Testing that one variance is null in a model with 3 correlated random effects, using the Theophylline dataset and the lme4 package.

# with lme4
Th.start  <- c(lKe = -2.4, lKa = 0.45, lCl = -3.2)
nm1  <- nlmer(conc ~ SSfol(Dose , Time ,lKe , lKa , lCl) ~
                0+lKe+lKa+lCl +(lKe+lKa+lCl|Subject),
              nAGQ=0,
              Theoph,
              start = Th.start)
nm0  <- nlmer(conc ~ SSfol(Dose , Time ,lKe , lKa , lCl) ~
                0+lKe+lKa+lCl +(lKa+lCl|Subject),
              nAGQ=0,
              Theoph,
              start = Th.start)
varCompTest(nm1,nm0)
#> Variance components testing in mixed effects models
#> Testing that the variance of the random effect associated to lKe is equal to 0
#> Likelihood ratio test statistic:
#>  LRT = 2.043925
#> 
#> p-value from exact weights: 0.4616141
#> 

Testing for the presence of randomness in the model, using the nlme package.

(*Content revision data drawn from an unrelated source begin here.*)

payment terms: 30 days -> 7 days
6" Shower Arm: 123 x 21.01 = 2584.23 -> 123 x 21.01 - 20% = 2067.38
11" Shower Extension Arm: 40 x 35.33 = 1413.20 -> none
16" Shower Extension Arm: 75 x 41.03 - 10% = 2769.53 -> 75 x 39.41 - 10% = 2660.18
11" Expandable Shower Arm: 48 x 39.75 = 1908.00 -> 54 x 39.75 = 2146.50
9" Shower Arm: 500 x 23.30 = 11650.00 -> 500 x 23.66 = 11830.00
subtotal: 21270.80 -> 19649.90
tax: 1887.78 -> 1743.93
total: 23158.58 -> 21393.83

fm1 <- nlme(conc ~ SSfol(Dose, Time, lKe, lKa, lCl),
                     Theoph,
                     fixed = lKe + lKa + lCl ~ 1,
                     start=c( -2.4, 0.45, -3.2),
                     random = pdDiag(lKe + lKa + lCl ~ 1))
fm0 <- nls(conc ~ SSfol(Dose, Time, lKe, lKa, lCl),
                     Theoph,
                     start=list(lKe=-2.4,lKa=0.45,lCl=-3.2))
varCompTest(fm1,fm0)
#> Variance components testing in mixed effects models
#> Testing that the covariance matrix of lKe and lKa and lCl is equal to 0
#> Likelihood ratio test statistic:
#>  LRT = 117.172
#> bounds on p-value: lower 1.31613e-27 upper 1.748295e-25
#> 

We can see that there is no need to approximate the weights of the chi-bar-square distribution since the bounds on the p-value are sufficient to reject the null hypothesis at any classical level.